Le père de Guérande secoua la tête négativement et dit que c'étaient des Kennébas, indigènes fort farouches et qui n'aimaient pas se mêler aux étrangers. Angélique pensa subitement à la petite Anglaise Rose-Ann qu'ils ramenaient avec eux. Elle la chercha des yeux et ne la vit pas. Elle apprit plus tard que Cantor, dès l'arrivée du jésuite, l'avait rapidement soustraite à sa vue. Il attendait patiemment dans quelque fourré, en grattant de la guitare pour distraire l'enfant, que les conversations fussent terminées.
– Ainsi, fit le père de Guérande, vous avez passé l'hiver au cœur des Appalaches, monsieur ? Avez-vous eu à souffrir du scorbut ? De la famine ? Avez-vous perdu des membres de votre colonie ?...
– Non, pas un seul, Dieu soit loué !
Le religieux tiqua, et il eut un petit sourire étonné.

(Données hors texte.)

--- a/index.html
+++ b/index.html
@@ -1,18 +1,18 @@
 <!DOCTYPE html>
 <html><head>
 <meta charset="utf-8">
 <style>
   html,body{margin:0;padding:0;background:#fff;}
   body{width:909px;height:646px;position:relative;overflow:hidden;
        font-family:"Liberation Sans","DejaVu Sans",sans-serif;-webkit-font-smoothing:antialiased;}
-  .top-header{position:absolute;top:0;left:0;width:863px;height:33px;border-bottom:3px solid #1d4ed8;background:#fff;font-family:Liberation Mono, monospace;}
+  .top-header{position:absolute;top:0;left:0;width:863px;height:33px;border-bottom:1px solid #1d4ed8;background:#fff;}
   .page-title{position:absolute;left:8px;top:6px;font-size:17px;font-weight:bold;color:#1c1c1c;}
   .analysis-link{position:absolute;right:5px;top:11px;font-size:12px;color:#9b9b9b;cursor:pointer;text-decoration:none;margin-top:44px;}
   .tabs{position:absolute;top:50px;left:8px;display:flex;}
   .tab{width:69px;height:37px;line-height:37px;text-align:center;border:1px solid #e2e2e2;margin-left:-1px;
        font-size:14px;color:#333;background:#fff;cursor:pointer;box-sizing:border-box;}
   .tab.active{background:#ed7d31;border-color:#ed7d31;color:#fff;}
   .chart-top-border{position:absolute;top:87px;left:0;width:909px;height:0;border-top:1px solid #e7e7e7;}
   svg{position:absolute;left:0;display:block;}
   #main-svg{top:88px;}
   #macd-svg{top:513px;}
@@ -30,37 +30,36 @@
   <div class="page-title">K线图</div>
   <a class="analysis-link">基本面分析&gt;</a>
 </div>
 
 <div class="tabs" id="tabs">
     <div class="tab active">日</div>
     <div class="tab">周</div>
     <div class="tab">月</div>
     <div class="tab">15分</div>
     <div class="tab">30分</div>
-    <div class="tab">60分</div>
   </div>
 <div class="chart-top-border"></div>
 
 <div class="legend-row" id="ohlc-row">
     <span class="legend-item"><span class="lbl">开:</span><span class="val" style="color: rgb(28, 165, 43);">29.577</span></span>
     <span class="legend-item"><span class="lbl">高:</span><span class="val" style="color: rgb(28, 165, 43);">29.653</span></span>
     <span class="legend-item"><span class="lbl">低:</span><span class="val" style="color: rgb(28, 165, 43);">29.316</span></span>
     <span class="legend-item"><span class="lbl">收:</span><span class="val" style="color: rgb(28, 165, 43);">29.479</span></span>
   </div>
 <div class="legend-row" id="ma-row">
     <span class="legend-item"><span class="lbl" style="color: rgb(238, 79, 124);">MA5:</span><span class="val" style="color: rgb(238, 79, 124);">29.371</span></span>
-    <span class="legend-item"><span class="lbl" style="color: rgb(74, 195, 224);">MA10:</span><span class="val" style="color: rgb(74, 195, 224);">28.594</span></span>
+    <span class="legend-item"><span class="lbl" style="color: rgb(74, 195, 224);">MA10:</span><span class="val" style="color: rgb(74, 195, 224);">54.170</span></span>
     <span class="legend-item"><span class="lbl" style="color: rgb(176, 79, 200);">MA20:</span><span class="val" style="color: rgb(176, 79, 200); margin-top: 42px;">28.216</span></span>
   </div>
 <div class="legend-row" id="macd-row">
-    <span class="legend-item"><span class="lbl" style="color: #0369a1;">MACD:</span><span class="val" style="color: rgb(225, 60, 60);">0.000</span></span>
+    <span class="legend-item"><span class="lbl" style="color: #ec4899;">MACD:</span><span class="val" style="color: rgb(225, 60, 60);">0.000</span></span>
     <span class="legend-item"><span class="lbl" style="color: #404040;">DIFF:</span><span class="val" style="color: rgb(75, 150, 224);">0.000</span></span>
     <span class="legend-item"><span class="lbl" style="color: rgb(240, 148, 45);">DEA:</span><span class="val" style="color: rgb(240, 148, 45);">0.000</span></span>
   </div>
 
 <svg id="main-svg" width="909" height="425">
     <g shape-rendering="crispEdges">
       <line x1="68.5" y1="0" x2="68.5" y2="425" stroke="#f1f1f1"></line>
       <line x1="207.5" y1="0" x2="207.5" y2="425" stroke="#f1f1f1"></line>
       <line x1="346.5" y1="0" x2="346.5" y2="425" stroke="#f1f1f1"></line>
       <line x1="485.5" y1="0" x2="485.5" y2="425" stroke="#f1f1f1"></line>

– Nous sommes heureux de vous entendre louer Dieu, monsieur de Peyrac. Le bruit courait que vous et votre troupe vous n'étiez guère portés à la piété. Que vous recrutiez vos gens indistinctement parmi des hérétiques, des indifférents, des libertins, et même qu'il y avait parmi eux de ces fortes têtes égarées par l'orgueil, qui ne se privent pas à tout propos de blasphémer et de maudire Dieu – béni soit son Saint Nom !...

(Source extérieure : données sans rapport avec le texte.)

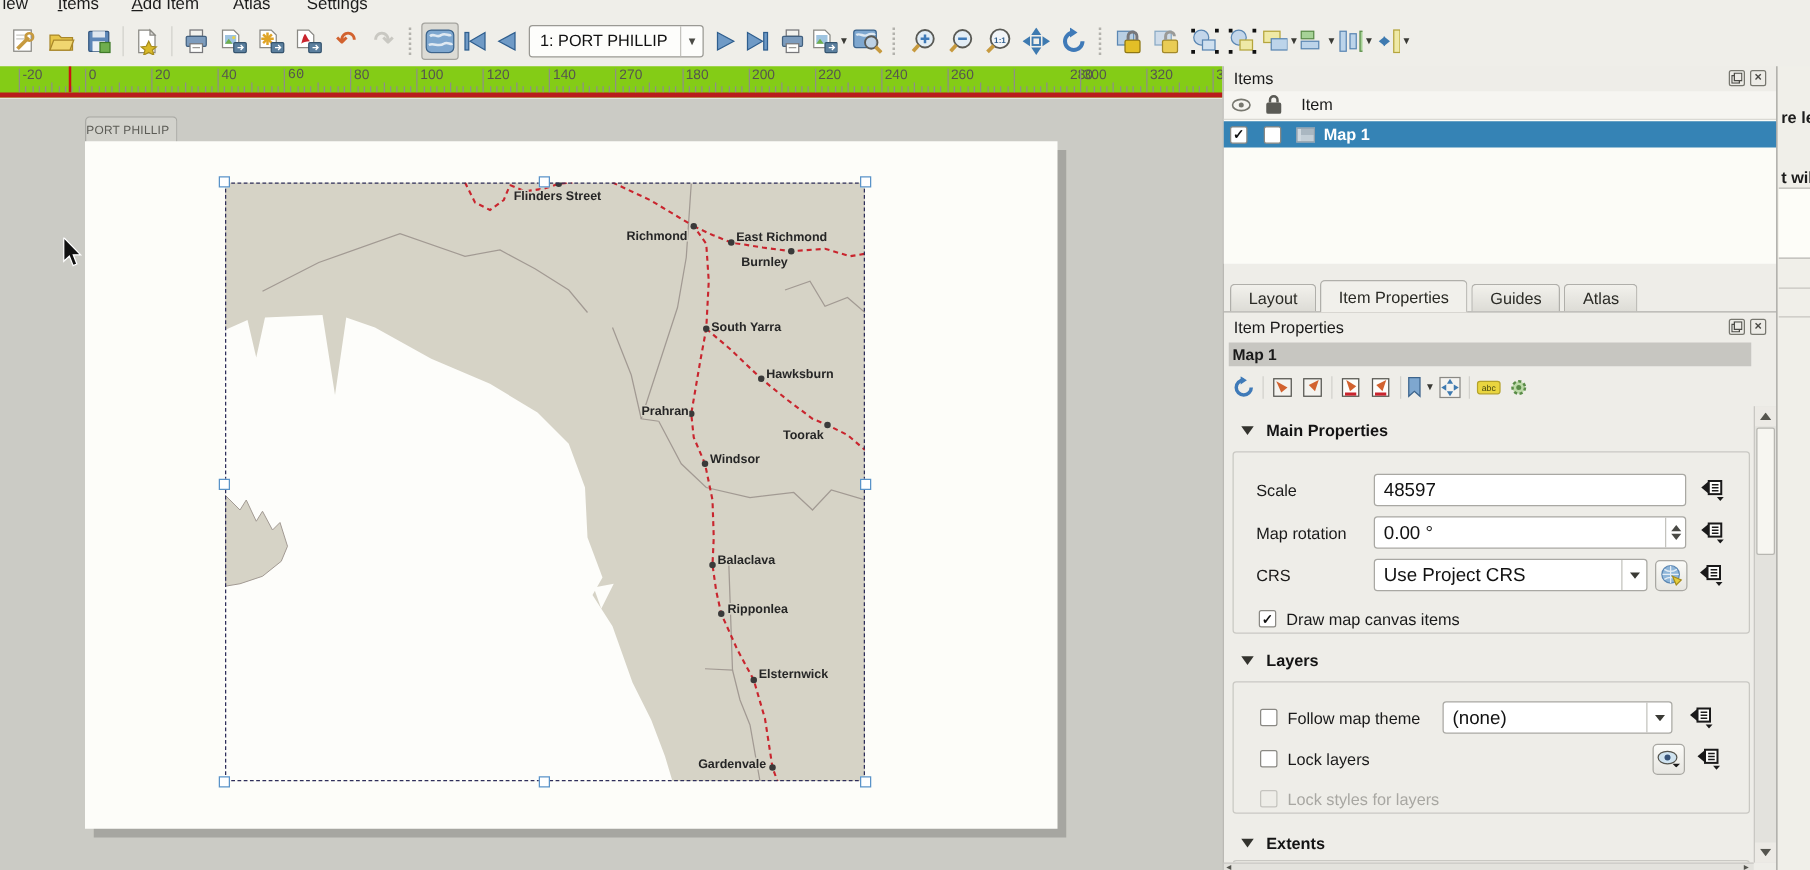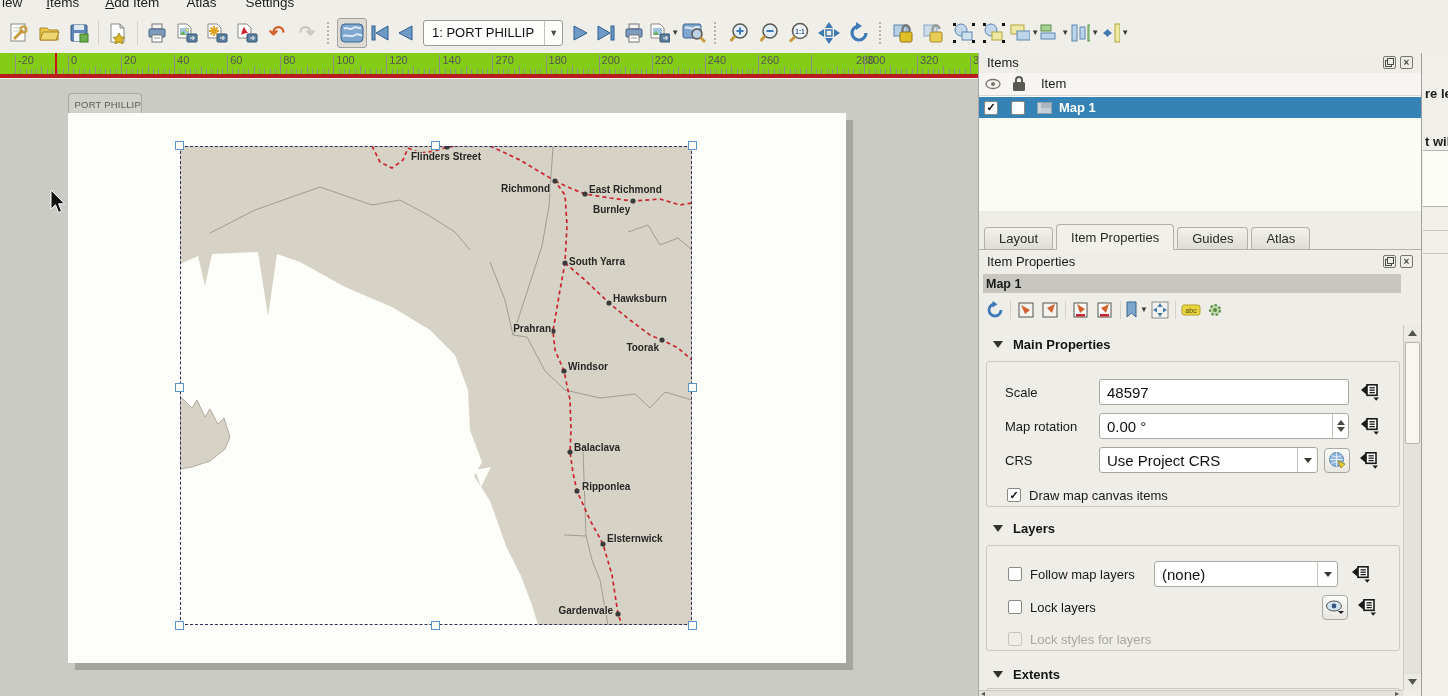--- a/index.html
+++ b/index.html
@@ -32,21 +32,21 @@
   .tick.minor { height:5px; }
   .tick.mid { height:8px; }
   .tick.major { height:19px; }
   .tick-label { position:absolute; top:1px; font-size:11px; color:#55554f; }
   .ruler-cursor { position:absolute; top:0; bottom:0; width:2px; background:#cc1212; }
 
   
   .canvas { position:absolute; left:0; top:79px; width:978px; height:617px; background:#cbcbc5; overflow:hidden; }
   .page-tab { position:absolute; left:68px; top:14px; width:74px; height:21px; background:#d2d2cc;
               border:1px solid #a9a9a4; border-bottom:none; border-radius:4px 4px 0 0;
-              font-size:9.5px; color:#5c5c56; display:flex; align-items:center; justify-content:flex-end; letter-spacing:.2px;}
+              font-size:9.5px; color:#5c5c56; display:flex; align-items:center; justify-content:flex-start; letter-spacing:.2px;}
   .paper { position:absolute; left:68px; top:34px; width:778px; height:550px; background:#fdfdf9;
            box-shadow:7px 7px 0 #a6a6a1; }
   .map-item { position:absolute; left:112px; top:33px; width:512px; height:479px; }
   .map-item svg { display:block; }
   .sel-frame { position:absolute; inset:0; border:1px dashed #2e2e5a; pointer-events:none; }
   .handle { position:absolute; width:9px; height:9px; background:#fff; border:1px solid #5a93c8; }
   .map-label { font-family:"Liberation Sans", sans-serif; font-weight:bold; font-size:10px; fill:#262626;
                paint-order:stroke; stroke:#d6d3c6; stroke-width:2.2px; }
   .cursor-arrow { position:absolute; left:50px; top:111px; }
 
@@ -414,21 +414,21 @@
     <div class="tick minor" style="left: 179.426px;"></div>
     <div class="tick minor" style="left: 184.732px;"></div>
     <div class="tick minor" style="left: 190.038px;"></div>
     <div class="tick minor" style="left: 195.344px;"></div>
     <div class="tick mid" style="left: 200.65px;"></div>
     <div class="tick minor" style="left: 205.956px;"></div>
     <div class="tick minor" style="left: 211.262px;"></div>
     <div class="tick minor" style="left: 216.568px;"></div>
     <div class="tick minor" style="left: 221.874px;"></div>
     <div class="tick major" style="left: 227.18px;"></div>
-    <span class="tick-label" style="left: 230.18px;">60</span>
+    <span class="tick-label" style="left: 230.18px; font-family: Liberation Mono, monospace;">60</span>
     <div class="tick minor" style="left: 232.486px;"></div>
     <div class="tick minor" style="left: 237.792px;"></div>
     <div class="tick minor" style="left: 243.098px;"></div>
     <div class="tick minor" style="left: 248.404px;"></div>
     <div class="tick mid" style="left: 253.71px;"></div>
     <div class="tick minor" style="left: 259.016px;"></div>
     <div class="tick minor" style="left: 264.322px;"></div>
     <div class="tick minor" style="left: 269.628px;"></div>
     <div class="tick minor" style="left: 274.934px;"></div>
     <div class="tick major" style="left: 280.24px;"></div>
@@ -840,21 +840,21 @@
       </div>
     </div>
 
     <div class="sect-header" style="position:absolute;left:0;top:196px">
       <span class="tri"></span>
       <span>Layers</span>
     </div>
     <div class="gbox" style="top:220px;height:106px">
       <div class="frow" style="top:11px">
         <span class="cbox" style="margin-left:21px"></span>
-        <span class="chk-label" style="width:124px">Follow map layers</span>
+        <span class="chk-label" style="width:124px">Follow map theme</span>
         <div class="field" style="width:184px">
           <span>(none)</span>
           <span class="combo-arr">
               <i></i>
             </span>
         </div>
         <span class="ddbtn" style="margin-left:12px">
           <svg width="20" height="18">
               <polygon points="7,2 7,12 1,7" fill="#1a1a1a"></polygon>
               <rect x="7" y="1.8" width="10" height="10.5" fill="#fdfdfb" stroke="#1a1a1a" stroke-width="1.6"></rect>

D'une main, il refusait le gobelet d'eau fraîche et l'écuelle de rôti que Yann Le Couennec, le jeune Breton qui servait d'écuyer au comte de Peyrac, lui présentait. « C'est dommage, pensa Angélique irrévérencieusement, ces jésuites, on ne pourra pas les « avoir par la gueule »...
Jadis, le père Masserat s'était montré plus sybarite. »
– Restaurez-vous, mon père, insistait Peyrac.
Le jésuite secoua la tête.
– Nous avons fait collation à l'heure méridienne. Cela suffit pour une journée. Je mange peu. Comme les Indiens... Mais vous n'avez pas répondu à ma question, monsieur... Est-ce volontairement que vous recrutez vos hommes parmi des esprits rebelles aux disciplines de l'Église ?
– À vrai dire, mon père, ce que je demande avant tout à ceux que j'engage, c'est de bien savoir manier les armes, la hache et le marteau, d'être capables de supporter le froid, la faim, la fatigue, les combats, en bref, l'adversité, sans un murmure, de m'être fidèles et soumis le temps de leur contrat et d'exécuter au mieux les travaux que je leur impose. Mais qu'ils soient pieux et dévots en sus ne me disconvient pas expressément.
– Pourtant, vous n'avez planté la Croix dans aucun des établissements que vous avez fondés.
Peyrac ne répondit point.
Le reflet de l'eau miroitante, qu'incendiait subitement le soleil couchant, paraissait allumer dans ses yeux une petite lueur moqueuse qu'Angélique connaissait bien, mais il restait patient et comme particulièrement amical.